Разговор шел в звездном шатре августовской ночью. Гагарин поднял голову, и взгляд ему ослепила большая яркая граненая и лучистая звезда.
— Вон, как та звездочка! — воскликнул он радостно.
Мать серьезно, не мигая, поглядела в хрустальный свет звезды.
— Понимаю… Женись, сынок, это очень хорошая девушка…
…Необыкновенный человеческий документ — запись разговора Гагарина с Землей, «Кедра» с «Зарей» во время знаменитого витка. Вся отважная, веселая и глубокая душа Гагарина в этом разговоре. Он был то нежен, то насмешлив, то мальчишески дерзок, когда, узнав голос Леонова, крикнул: «Привет блондину! Пошел дальше!» А как задушевно, как искренне и доверчиво прозвучало это: «В правый иллюминатор сейчас вижу звезду… Ушла звездочка, уходит, уходит!..»
Когда Герман Титов вернулся из своего полета, он сказал Гагарину:
— А ты знаешь, звезды в космосе не мерцают.

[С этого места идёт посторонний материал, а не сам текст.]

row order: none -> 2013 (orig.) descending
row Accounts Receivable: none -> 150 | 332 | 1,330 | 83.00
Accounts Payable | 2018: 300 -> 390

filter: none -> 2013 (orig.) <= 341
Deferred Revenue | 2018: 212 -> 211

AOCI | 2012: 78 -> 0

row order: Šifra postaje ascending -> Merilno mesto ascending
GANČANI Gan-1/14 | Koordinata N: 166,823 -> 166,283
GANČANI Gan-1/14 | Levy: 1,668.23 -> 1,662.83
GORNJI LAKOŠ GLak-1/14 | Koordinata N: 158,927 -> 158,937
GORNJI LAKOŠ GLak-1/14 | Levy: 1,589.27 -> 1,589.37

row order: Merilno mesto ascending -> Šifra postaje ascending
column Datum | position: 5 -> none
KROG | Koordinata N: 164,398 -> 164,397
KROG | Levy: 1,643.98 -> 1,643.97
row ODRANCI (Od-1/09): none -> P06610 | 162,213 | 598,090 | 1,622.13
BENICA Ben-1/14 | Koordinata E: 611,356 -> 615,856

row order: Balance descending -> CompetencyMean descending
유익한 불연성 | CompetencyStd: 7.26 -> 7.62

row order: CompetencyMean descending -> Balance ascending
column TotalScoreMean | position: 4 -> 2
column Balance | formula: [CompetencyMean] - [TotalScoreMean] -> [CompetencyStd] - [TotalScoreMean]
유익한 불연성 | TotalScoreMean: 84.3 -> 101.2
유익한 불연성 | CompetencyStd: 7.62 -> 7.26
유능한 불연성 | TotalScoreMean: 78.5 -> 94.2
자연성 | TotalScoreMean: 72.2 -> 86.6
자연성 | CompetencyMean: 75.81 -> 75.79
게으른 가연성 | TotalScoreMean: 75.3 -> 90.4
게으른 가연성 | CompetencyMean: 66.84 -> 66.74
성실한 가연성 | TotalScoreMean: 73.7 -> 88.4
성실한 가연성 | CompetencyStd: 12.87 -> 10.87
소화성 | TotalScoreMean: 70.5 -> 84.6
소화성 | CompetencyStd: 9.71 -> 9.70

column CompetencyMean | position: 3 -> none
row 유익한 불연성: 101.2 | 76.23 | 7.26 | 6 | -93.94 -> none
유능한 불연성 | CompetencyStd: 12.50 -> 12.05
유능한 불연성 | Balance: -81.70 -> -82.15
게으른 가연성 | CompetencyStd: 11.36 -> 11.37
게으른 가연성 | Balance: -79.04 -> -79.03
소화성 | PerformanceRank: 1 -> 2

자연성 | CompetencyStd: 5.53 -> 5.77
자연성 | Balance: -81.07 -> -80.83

Гагарин чуть притуманился.
— Не успел заметить, — ответил со вздохом. — Всего один виток сделал.
— В другой раз приглядись.
— Да уж будь спокоен…
Но не было этого другого раза, а Гагарин сам стал звездочкой, приветливей самых приветливых звезд в созвездии Возничего, на «хранимых предвечным» небесах.
УРОК АНАТОМИИ
Густые акации, высаженные вдоль улицы, пропускают мало солнца в комнату. Золотым помазаны только листья резеды, стоящей в горшках на подоконнике, да на полу — несколько пульсирующих пятнышек солнца. И еще взблескивают голенища Юриных сапог, когда он, расхаживая по комнате, приближается к окну. А вот головки сапог у него запыленные. Похоже, он шел издалека. Летная школа находится отсюда в двух шагах, значит, их вывезли в лагеря. Куда? Об этом спрашивать не полагается, да он и не скажет. Вале и смешно, и немного обидно, что есть в его жизни тайники, куда ей вход запрещен.
Вале мешают эти мысли, она и так не может сосредоточиться на проклятом учебнике анатомии. Особенно угнетают ее латинские названия, в голове сумбур. Она провалит экзамен. Валю бросает в жар и холод. Она самолюбива и к тому же ужасная трусиха — боится экзаменаторов, как сопливая девчонка.
С улицы то и дело доносится слабый постук, сопровождаемый тонким скрежетом, царапанием, — это слепцы идут в школу, занимающую нижний этаж дома. И, не глядя на Юру, Валя знает, как напрягаются его зрачки всякий раз, когда раздаются стук и шорох палки, ощупывающей асфальт мостовой и плитняк тротуара. Насилие болезни или несчастного случая над человеком причиняет ему боль. Мертвые очи, задранная вкось голова, палочка-щуп возмущают его сильное, здоровое существо, словно злобная несправедливость, с которой он бессилен бороться.
Нет, она не выучит урока — анатомия и так дается ей трудно, а тут еще тревожащее присутствие другой, близкой жизни.
— Ты что же, всю увольнительную намерен тут проторчать? — Она говорит нарочно грубо, чтобы отрезать себе путь к отступлению.
— Неужели ты никогда не выучишь эти несчастные кости?
— Во-первых, мышцы, а не кости, и, во-вторых, не твое дело.
— Ну разве можно так готовиться? Зачем ты десять раз долбишь одно и то же! Прочти раз, но внимательно.
— Какая самоуверенность! Что ты вообще понимаешь в медицине?